▶ **Task details**
Retype the entries, please, from their first line to the line containing "- このアプリはGPSを使用", exactly and only those lines, minus the pictures.

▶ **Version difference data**
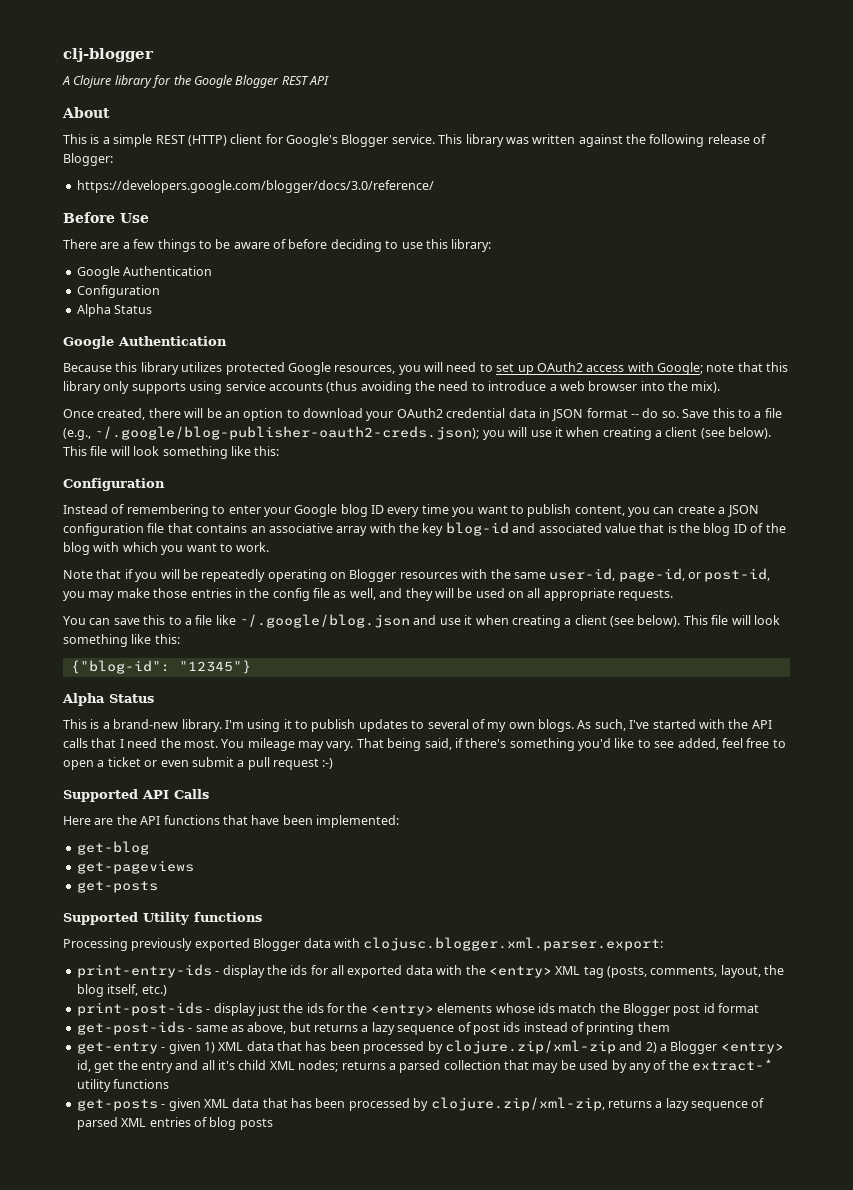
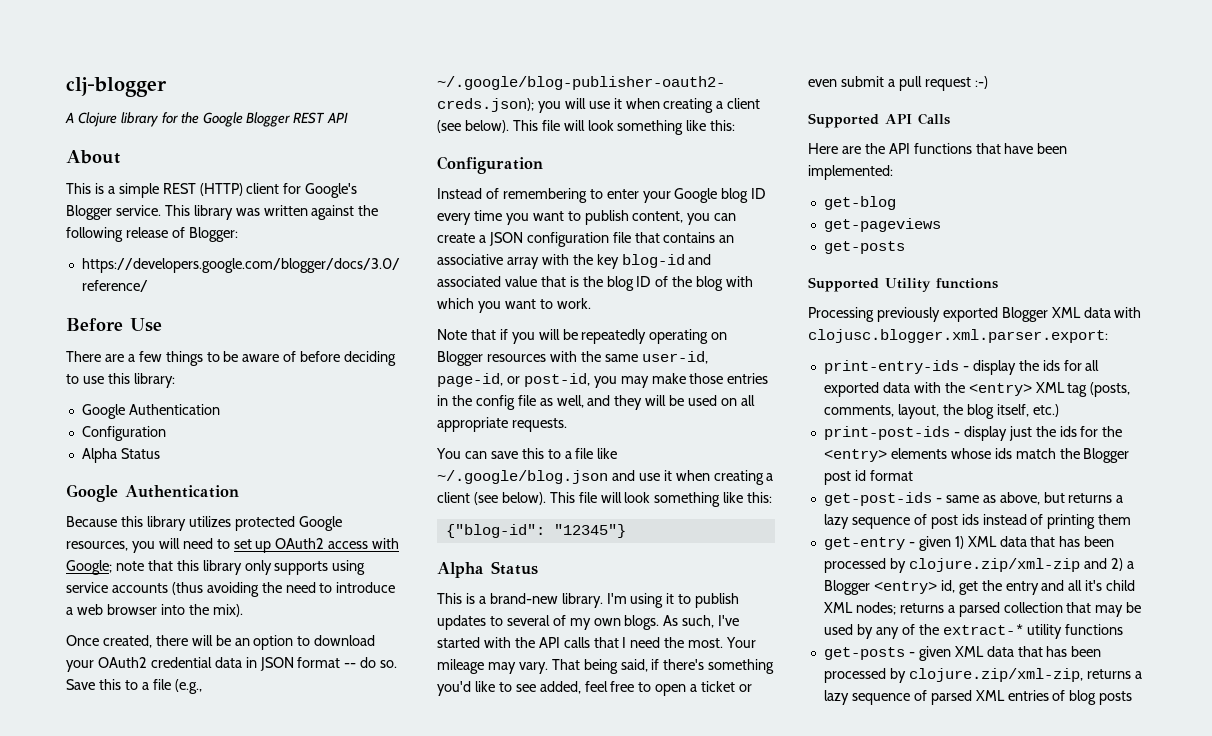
- You mileage may vary.
+ Your mileage may vary.
- Processing previously exported Blogger data with clojusc.blogger.xml.parser.export:
+ Processing previously exported Blogger XML data with clojusc.blogger.xml.parser.export:

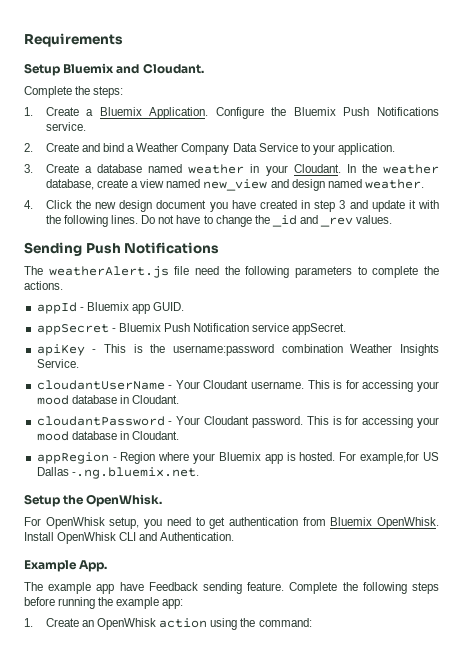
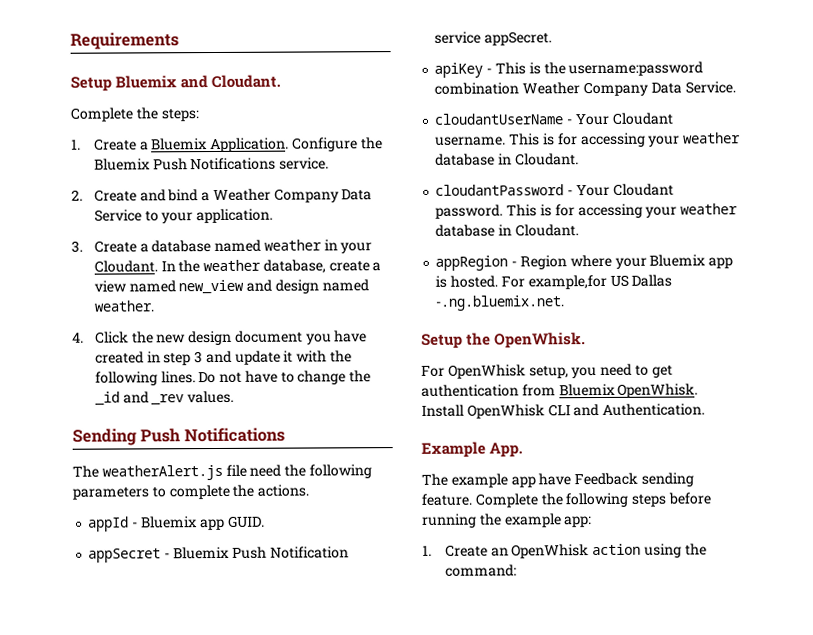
- apiKey - This is the username:password combination Weather Insights Service.
+ apiKey - This is the username:password combination Weather Company Data Service.
- cloudantUserName - Your Cloudant username. This is for accessing your mood database in Cloudant.
+ cloudantUserName - Your Cloudant username. This is for accessing your weather database in Cloudant.
- cloudantPassword - Your Cloudant password. This is for accessing your mood database in Cloudant.
+ cloudantPassword - Your Cloudant password. This is for accessing your weather database in Cloudant.

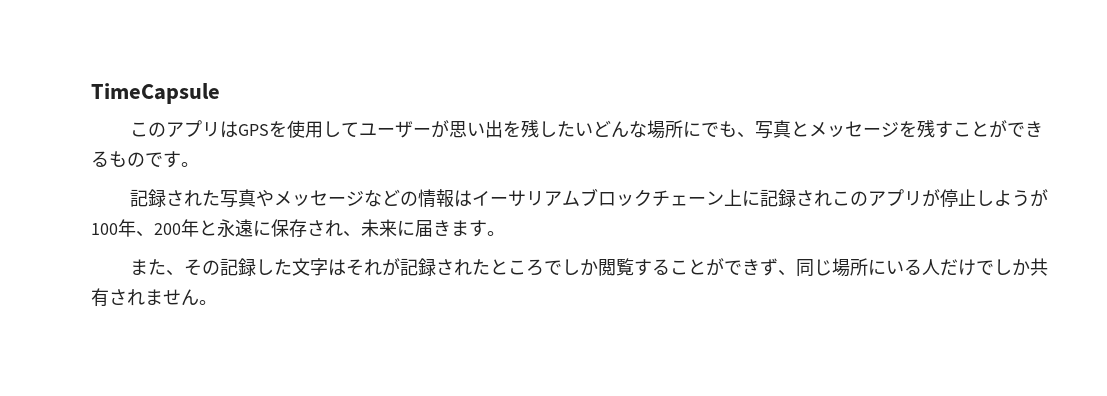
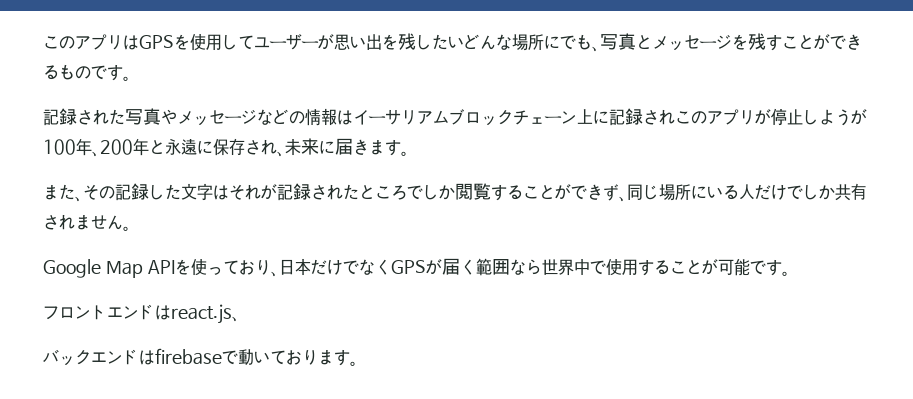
- TimeCapsule
+ Google Map APIを使っており、日本だけでなくGPSが届く範囲なら世界中で使用することが可能です。
+ フロントエンドはreact.js、
+ バックエンドはfirebaseで動いております。

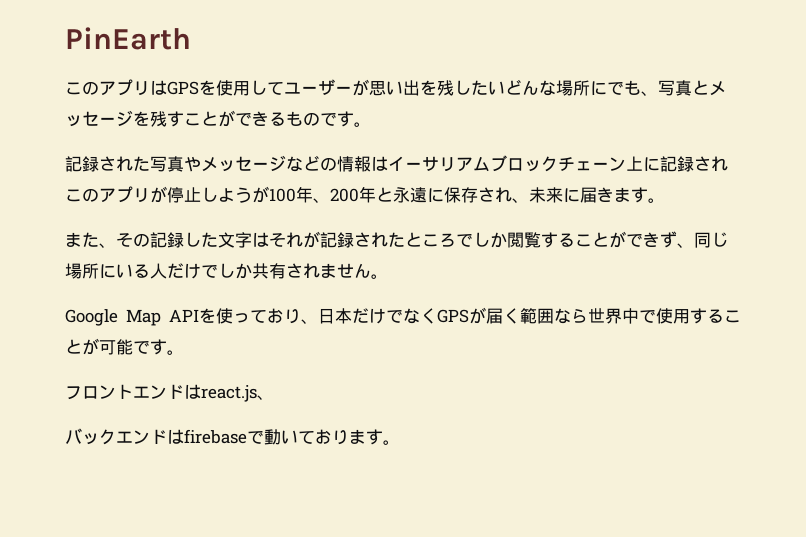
+ PinEarth

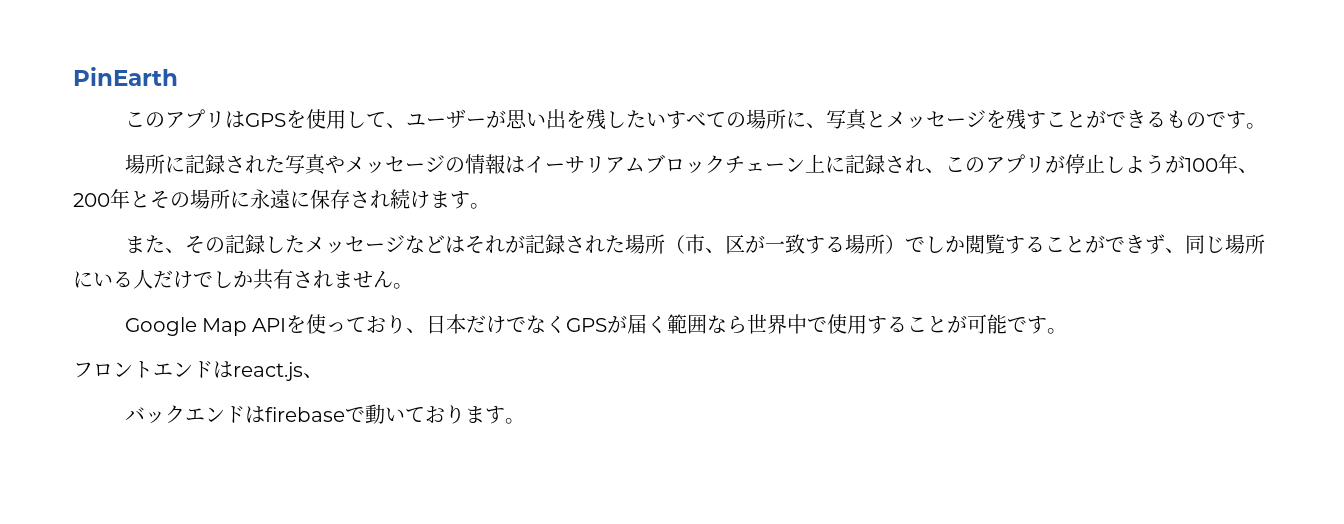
- このアプリはGPSを使用してユーザーが思い出を残したいどんな場所にでも、写真とメッセージを残すことができるものです。
+ このアプリはGPSを使用して、ユーザーが思い出を残したいすべての場所に、写真とメッセージを残すことができるものです。
- 記録された写真やメッセージなどの情報はイーサリアムブロックチェーン上に記録されこのアプリが停止しようが100年、200年と永遠に保存され、未来に届きます。
+ 場所に記録された写真やメッセージの情報はイーサリアムブロックチェーン上に記録され、このアプリが停止しようが100年、200年とその場所に永遠に保存され続けます。
- また、その記録した文字はそれが記録されたところでしか閲覧することができず、同じ場所にいる人だけでしか共有されません。
+ また、その記録したメッセージなどはそれが記録された場所（市、区が一致する場所）でしか閲覧することができず、同じ場所にいる人だけでしか共有されません。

▶ **Task solution**
- You mileage may vary.
+ Your mileage may vary.
- Processing previously exported Blogger data with clojusc.blogger.xml.parser.export:
+ Processing previously exported Blogger XML data with clojusc.blogger.xml.parser.export:

- apiKey - This is the username:password combination Weather Insights Service.
+ apiKey - This is the username:password combination Weather Company Data Service.
- cloudantUserName - Your Cloudant username. This is for accessing your mood database in Cloudant.
+ cloudantUserName - Your Cloudant username. This is for accessing your weather database in Cloudant.
- cloudantPassword - Your Cloudant password. This is for accessing your mood database in Cloudant.
+ cloudantPassword - Your Cloudant password. This is for accessing your weather database in Cloudant.

- TimeCapsule
+ Google Map APIを使っており、日本だけでなくGPSが届く範囲なら世界中で使用することが可能です。
+ フロントエンドはreact.js、
+ バックエンドはfirebaseで動いております。

+ PinEarth

- このアプリはGPSを使用してユーザーが思い出を残したいどんな場所にでも、写真とメッセージを残すことができるものです。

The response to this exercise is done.